Gracia Martore, who replaces Dubow as CEO, said: “We will continue our relentless quest to provide trusted news and information and will actively support the people and businesses in the communities we serve.”
These people are lying. The corporate goal is not to serve the consumer; it’s to maximize profits and pay packages for top executives. Can anyone argue that Gannett newspapers and journalism are better today, and that news consumers are better served?
How did Mr. Dubow and Gannett serve the consumer? They laid off journalists. They cut the pay of those who remained, while demanding that they work longer hours. They closed news bureaus. They slashed newsroom budgets. As revenue fell, and stock prices tanked, and product quality deteriorated, they rewarded themselves huge pay raises and bonuses.

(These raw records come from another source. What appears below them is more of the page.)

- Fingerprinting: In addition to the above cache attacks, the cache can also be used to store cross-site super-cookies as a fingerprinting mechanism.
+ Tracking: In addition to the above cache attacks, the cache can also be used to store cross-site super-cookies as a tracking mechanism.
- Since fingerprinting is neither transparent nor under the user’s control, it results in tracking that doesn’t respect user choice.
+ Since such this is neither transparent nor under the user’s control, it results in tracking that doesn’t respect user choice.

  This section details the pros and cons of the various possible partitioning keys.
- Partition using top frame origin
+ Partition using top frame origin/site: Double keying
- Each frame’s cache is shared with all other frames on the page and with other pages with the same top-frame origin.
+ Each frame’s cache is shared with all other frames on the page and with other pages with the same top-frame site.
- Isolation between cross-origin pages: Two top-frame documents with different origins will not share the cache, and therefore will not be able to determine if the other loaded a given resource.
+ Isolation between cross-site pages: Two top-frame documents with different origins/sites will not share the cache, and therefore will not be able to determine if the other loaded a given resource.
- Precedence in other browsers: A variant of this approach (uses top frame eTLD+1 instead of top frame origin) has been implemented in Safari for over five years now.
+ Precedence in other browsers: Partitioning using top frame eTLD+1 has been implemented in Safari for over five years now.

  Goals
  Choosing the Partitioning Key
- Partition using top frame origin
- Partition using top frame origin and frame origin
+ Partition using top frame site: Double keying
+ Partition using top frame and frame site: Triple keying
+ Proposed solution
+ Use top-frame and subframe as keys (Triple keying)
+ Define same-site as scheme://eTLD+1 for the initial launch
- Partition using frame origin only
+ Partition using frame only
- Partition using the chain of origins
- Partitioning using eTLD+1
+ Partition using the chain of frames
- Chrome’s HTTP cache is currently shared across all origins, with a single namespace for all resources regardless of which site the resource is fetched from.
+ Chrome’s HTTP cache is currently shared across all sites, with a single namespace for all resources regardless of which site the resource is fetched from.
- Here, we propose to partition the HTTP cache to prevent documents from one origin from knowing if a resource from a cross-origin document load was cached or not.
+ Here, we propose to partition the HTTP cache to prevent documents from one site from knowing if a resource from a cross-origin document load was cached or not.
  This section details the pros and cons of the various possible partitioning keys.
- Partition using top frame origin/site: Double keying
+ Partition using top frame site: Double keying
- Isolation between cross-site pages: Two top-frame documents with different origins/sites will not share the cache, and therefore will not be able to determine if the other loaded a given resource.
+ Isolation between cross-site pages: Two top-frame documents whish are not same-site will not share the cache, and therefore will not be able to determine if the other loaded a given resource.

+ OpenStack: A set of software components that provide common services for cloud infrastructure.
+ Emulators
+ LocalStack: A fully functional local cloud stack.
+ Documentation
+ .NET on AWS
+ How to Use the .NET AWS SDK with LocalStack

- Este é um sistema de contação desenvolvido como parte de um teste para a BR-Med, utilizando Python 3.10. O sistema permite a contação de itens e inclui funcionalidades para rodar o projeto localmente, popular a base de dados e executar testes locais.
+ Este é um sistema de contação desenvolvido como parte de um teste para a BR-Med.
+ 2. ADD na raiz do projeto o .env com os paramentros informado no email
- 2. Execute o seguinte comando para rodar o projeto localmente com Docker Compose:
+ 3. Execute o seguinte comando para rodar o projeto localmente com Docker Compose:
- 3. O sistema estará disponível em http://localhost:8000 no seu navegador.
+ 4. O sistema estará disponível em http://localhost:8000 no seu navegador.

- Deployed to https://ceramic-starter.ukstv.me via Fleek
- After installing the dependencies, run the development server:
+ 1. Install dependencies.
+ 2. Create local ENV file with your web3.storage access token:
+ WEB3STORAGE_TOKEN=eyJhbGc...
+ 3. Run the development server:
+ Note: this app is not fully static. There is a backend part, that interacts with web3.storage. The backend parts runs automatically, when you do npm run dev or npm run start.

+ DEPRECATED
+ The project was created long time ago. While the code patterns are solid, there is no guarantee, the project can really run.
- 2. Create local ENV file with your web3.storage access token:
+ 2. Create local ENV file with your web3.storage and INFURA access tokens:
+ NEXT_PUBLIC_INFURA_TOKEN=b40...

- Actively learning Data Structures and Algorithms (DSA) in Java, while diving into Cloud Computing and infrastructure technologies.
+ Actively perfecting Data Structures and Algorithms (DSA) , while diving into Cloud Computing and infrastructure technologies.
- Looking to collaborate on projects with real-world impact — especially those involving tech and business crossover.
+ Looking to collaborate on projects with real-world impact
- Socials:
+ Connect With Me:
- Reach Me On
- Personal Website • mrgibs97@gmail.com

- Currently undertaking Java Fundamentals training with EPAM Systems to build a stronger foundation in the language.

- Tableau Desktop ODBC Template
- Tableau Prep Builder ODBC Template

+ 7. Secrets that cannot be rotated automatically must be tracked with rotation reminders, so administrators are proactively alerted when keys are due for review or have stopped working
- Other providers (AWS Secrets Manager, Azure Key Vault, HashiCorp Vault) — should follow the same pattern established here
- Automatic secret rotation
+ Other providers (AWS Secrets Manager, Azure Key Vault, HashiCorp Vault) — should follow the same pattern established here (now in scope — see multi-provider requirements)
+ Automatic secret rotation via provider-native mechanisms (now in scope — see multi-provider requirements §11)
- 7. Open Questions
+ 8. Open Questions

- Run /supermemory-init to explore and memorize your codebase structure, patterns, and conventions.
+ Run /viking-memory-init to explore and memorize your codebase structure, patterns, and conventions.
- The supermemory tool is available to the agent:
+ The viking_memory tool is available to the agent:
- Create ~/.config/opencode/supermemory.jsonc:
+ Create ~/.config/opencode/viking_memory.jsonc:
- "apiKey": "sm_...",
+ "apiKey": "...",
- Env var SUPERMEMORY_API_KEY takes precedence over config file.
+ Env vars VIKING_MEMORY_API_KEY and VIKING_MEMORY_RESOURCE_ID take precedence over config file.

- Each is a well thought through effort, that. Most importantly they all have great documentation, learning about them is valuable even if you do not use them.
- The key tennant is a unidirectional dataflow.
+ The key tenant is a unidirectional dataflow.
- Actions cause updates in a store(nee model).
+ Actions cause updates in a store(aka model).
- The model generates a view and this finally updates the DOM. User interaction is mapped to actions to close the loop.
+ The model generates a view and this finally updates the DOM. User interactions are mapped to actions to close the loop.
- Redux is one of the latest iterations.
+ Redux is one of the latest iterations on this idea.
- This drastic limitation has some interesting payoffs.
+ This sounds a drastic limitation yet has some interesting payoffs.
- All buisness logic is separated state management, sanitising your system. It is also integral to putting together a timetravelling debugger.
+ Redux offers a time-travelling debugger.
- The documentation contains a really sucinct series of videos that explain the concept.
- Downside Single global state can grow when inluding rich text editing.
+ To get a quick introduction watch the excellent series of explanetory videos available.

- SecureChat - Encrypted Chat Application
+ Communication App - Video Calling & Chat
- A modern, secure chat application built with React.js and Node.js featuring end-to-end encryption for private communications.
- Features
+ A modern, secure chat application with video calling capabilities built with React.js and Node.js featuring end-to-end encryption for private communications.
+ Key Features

This is the sort of stuff that causes people to occupy Wall Street and main streets in cities across the country.
UPDATE 10/12: This piece has been updated to clarify that I left The Des Moines Register before it was acquired by Gannett. I have never worked for Gannett. (Nor, I suspect, will I ever.)
UPDATE 10/12: Edited to correct reference to Pulitzer Prizes; The Register had won more Pulitzers for national reporting (not total prizes) than any paper other than The New York Times.